PROVIDED ENTRIES
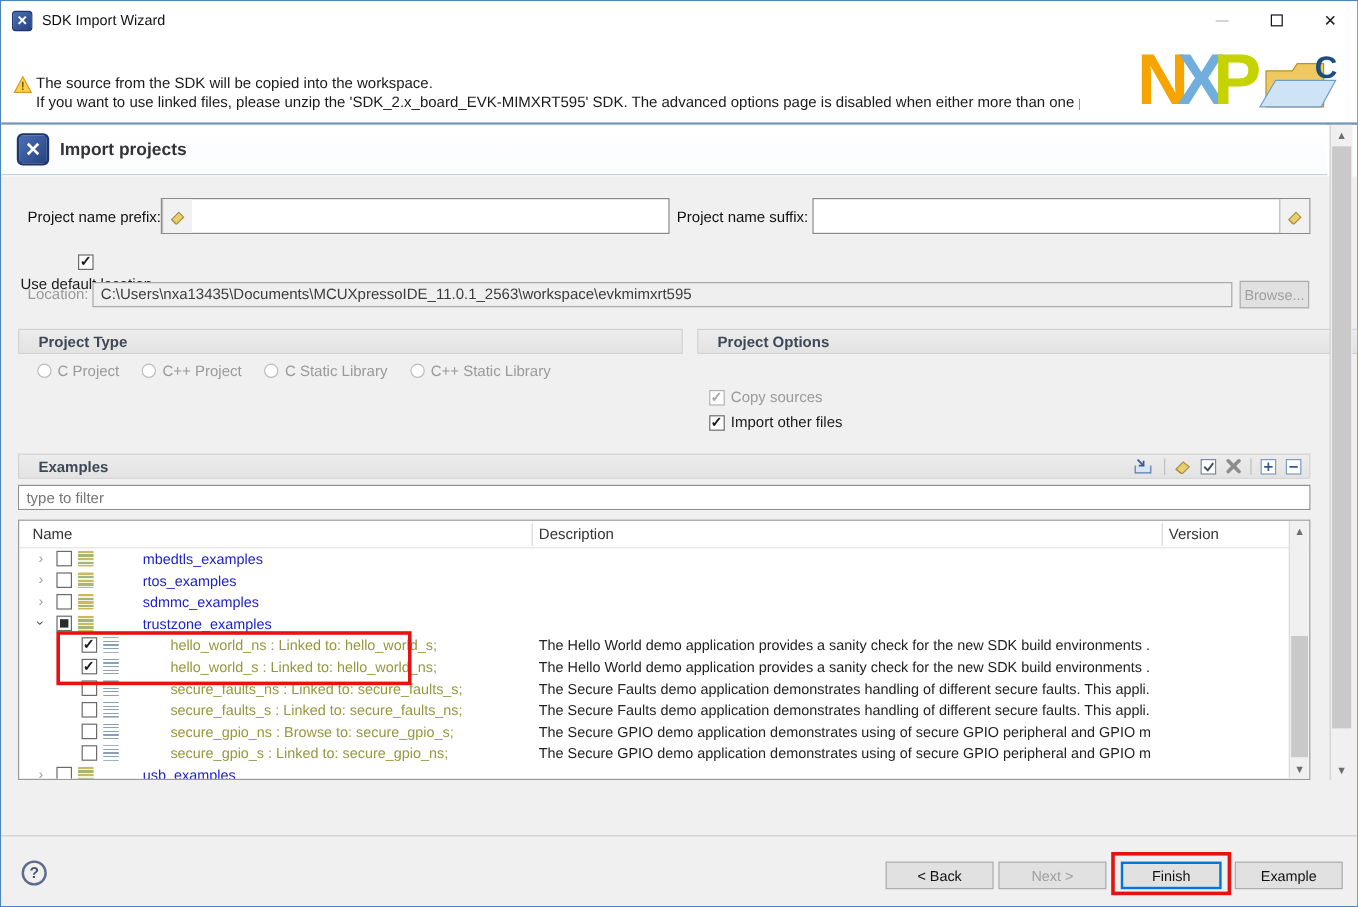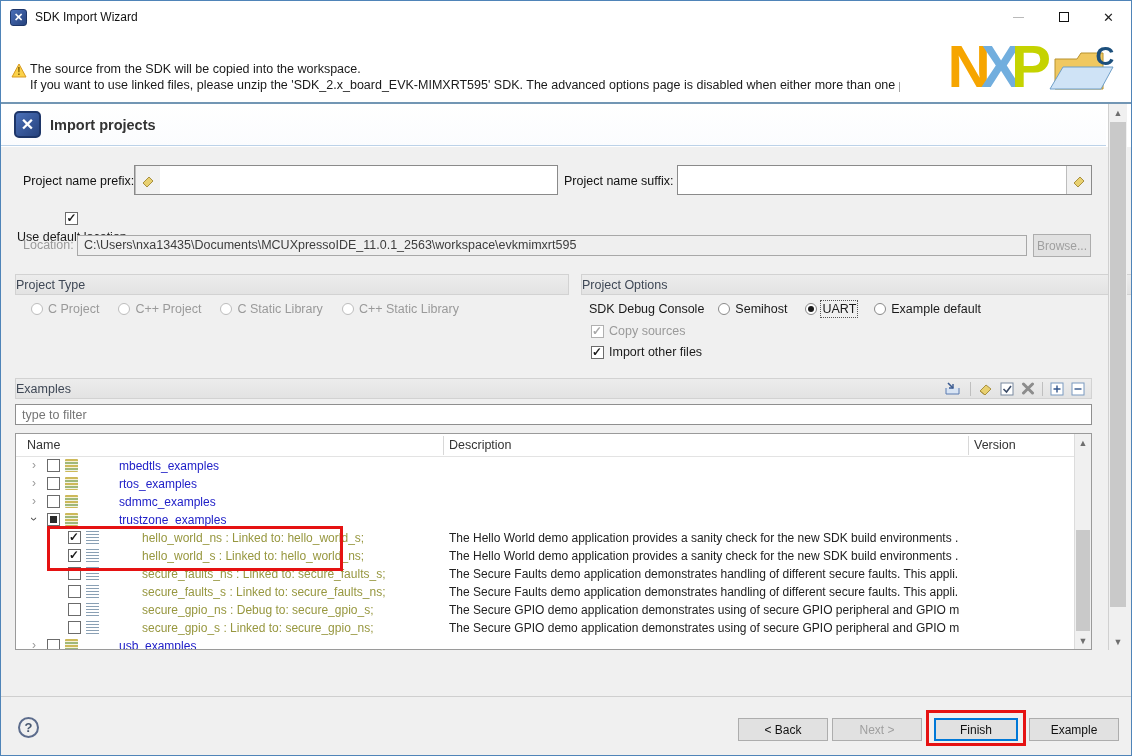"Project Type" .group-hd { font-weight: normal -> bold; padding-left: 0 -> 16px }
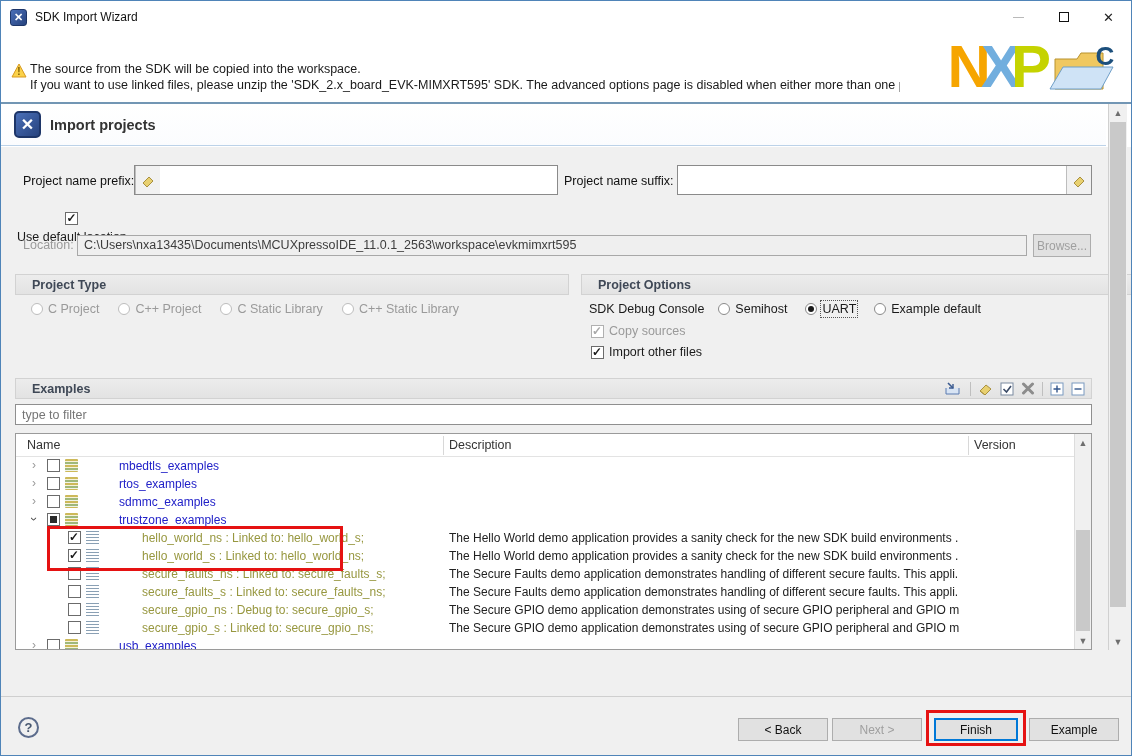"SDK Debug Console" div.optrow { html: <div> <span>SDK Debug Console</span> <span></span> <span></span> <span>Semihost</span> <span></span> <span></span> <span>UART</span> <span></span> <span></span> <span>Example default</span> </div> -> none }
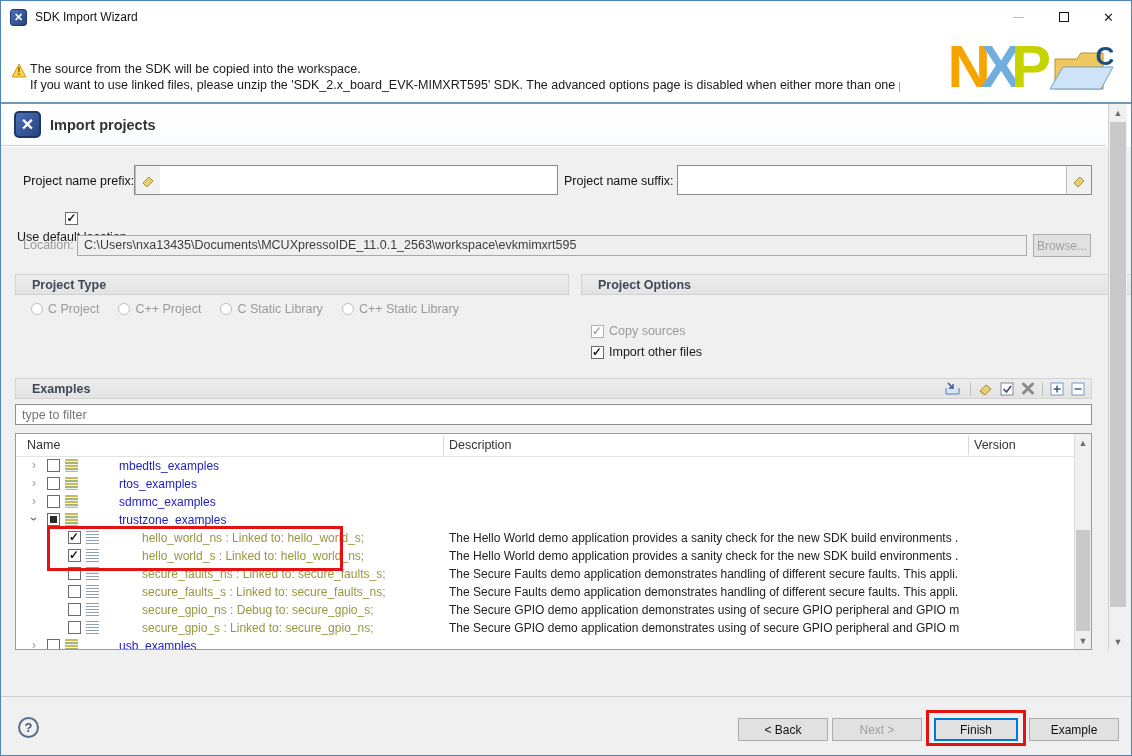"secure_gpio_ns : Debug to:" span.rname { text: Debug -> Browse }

--

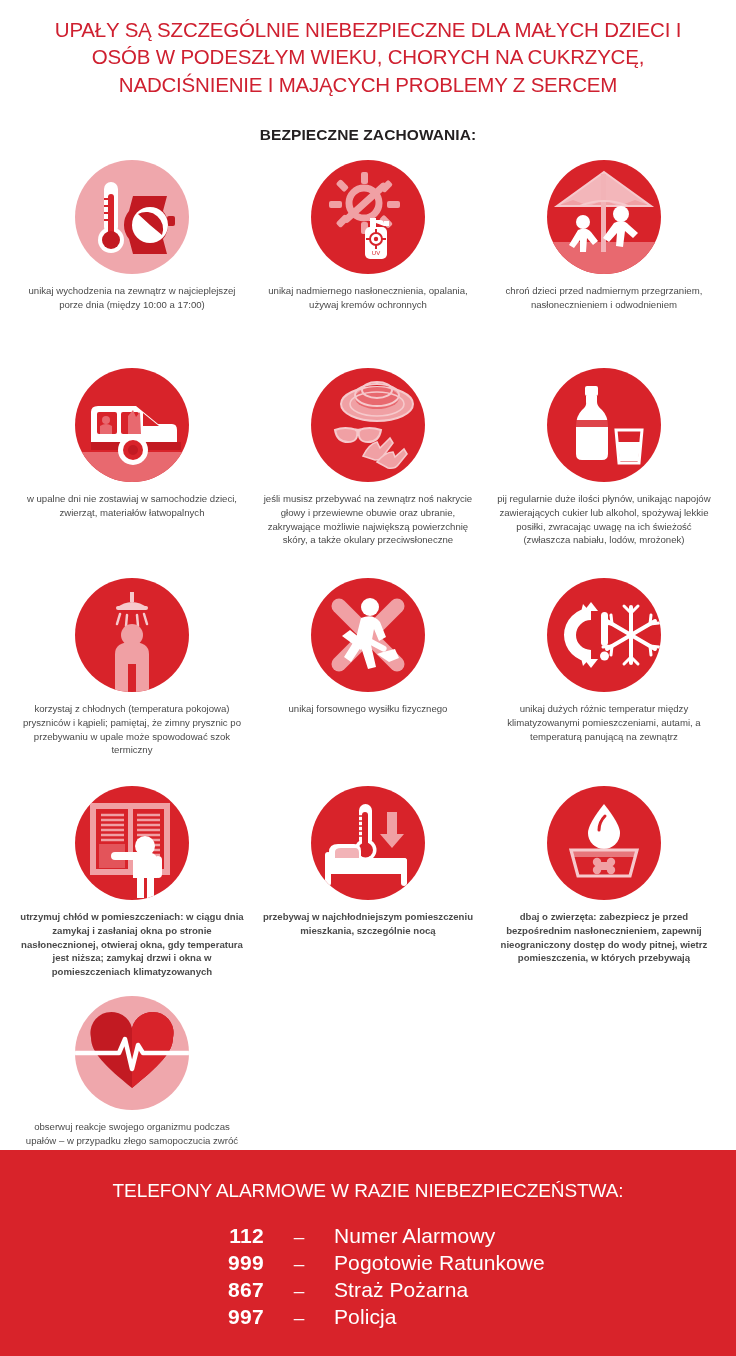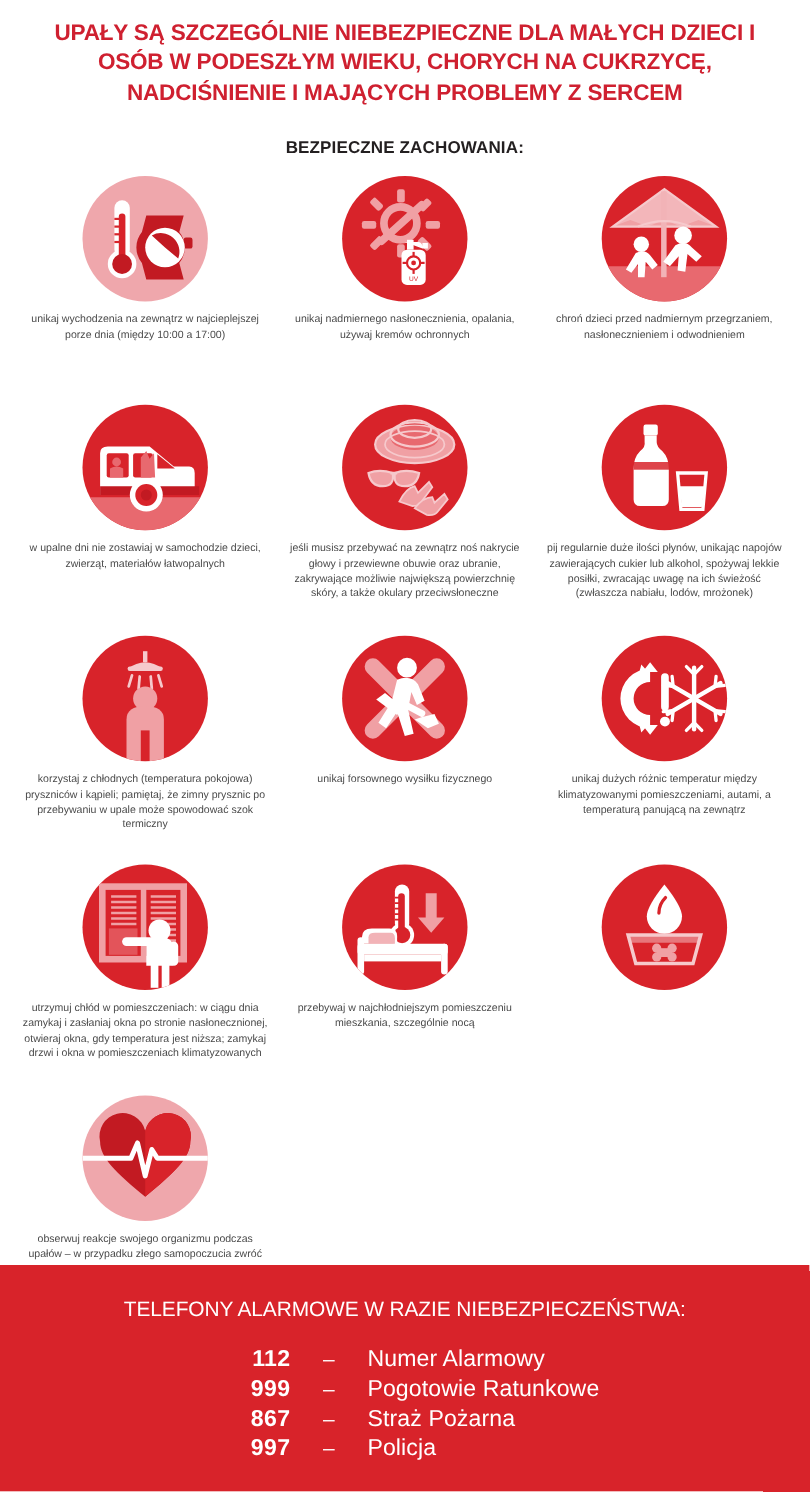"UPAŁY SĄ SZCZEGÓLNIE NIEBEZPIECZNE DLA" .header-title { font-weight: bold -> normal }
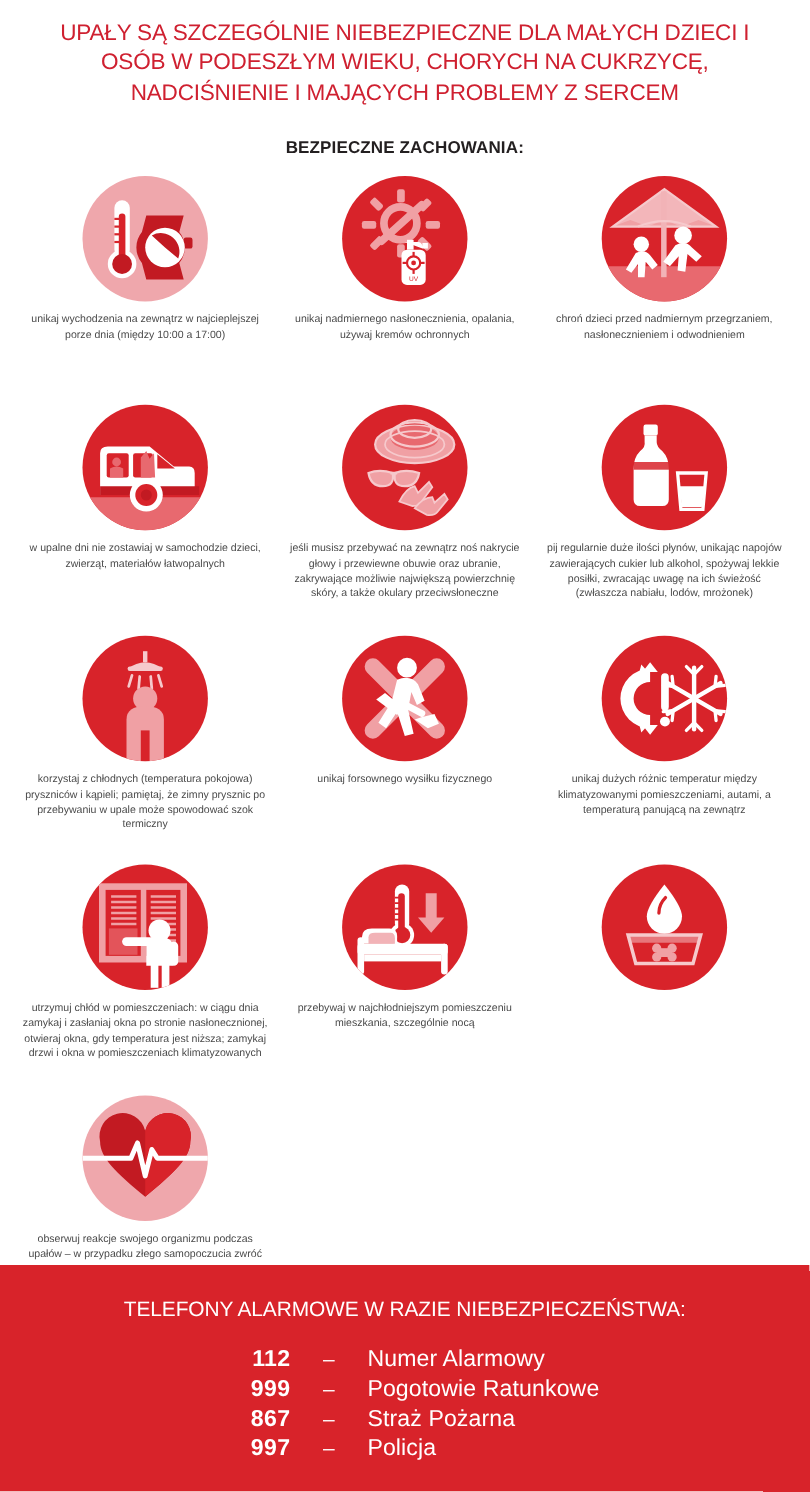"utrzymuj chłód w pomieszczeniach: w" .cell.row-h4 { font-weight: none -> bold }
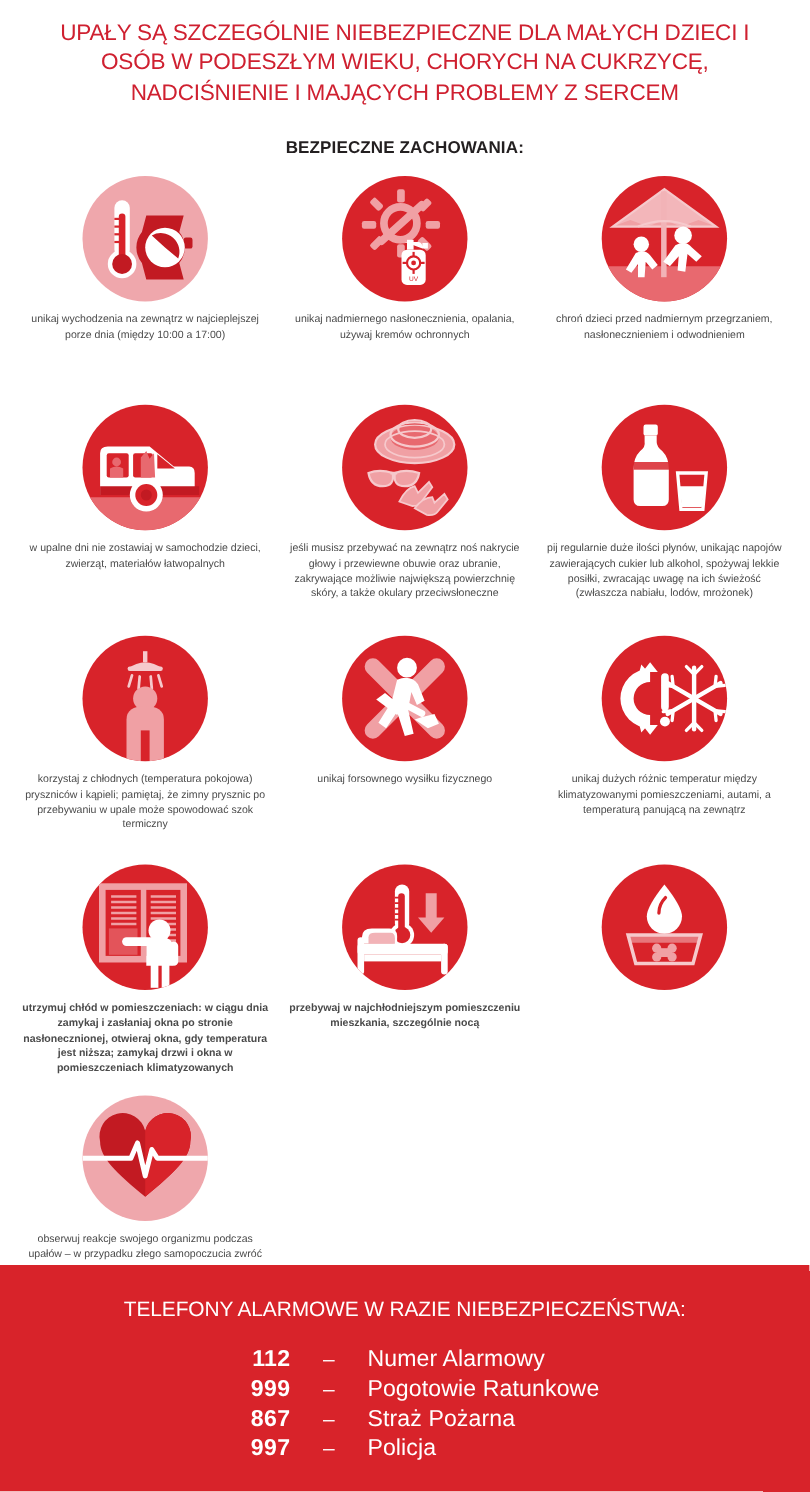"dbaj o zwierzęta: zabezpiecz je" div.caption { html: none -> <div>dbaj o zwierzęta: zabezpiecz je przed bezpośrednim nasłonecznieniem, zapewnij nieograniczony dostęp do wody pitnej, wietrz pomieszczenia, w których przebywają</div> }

AIM OF THE EXERCISE
Please transcribe exactly the part of the records that opens with the line containing "html: <div> <span>SDK" and closes with the line containing "text: Debug ->", both ends included, and leave out the pictures.

REPLY TO THE TASK
"SDK Debug Console" div.optrow { html: <div> <span>SDK Debug Console</span> <span></span> <span></span> <span>Semihost</span> <span></span> <span></span> <span>UART</span> <span></span> <span></span> <span>Example default</span> </div> -> none }
"secure_gpio_ns : Debug to:" span.rname { text: Debug -> Browse }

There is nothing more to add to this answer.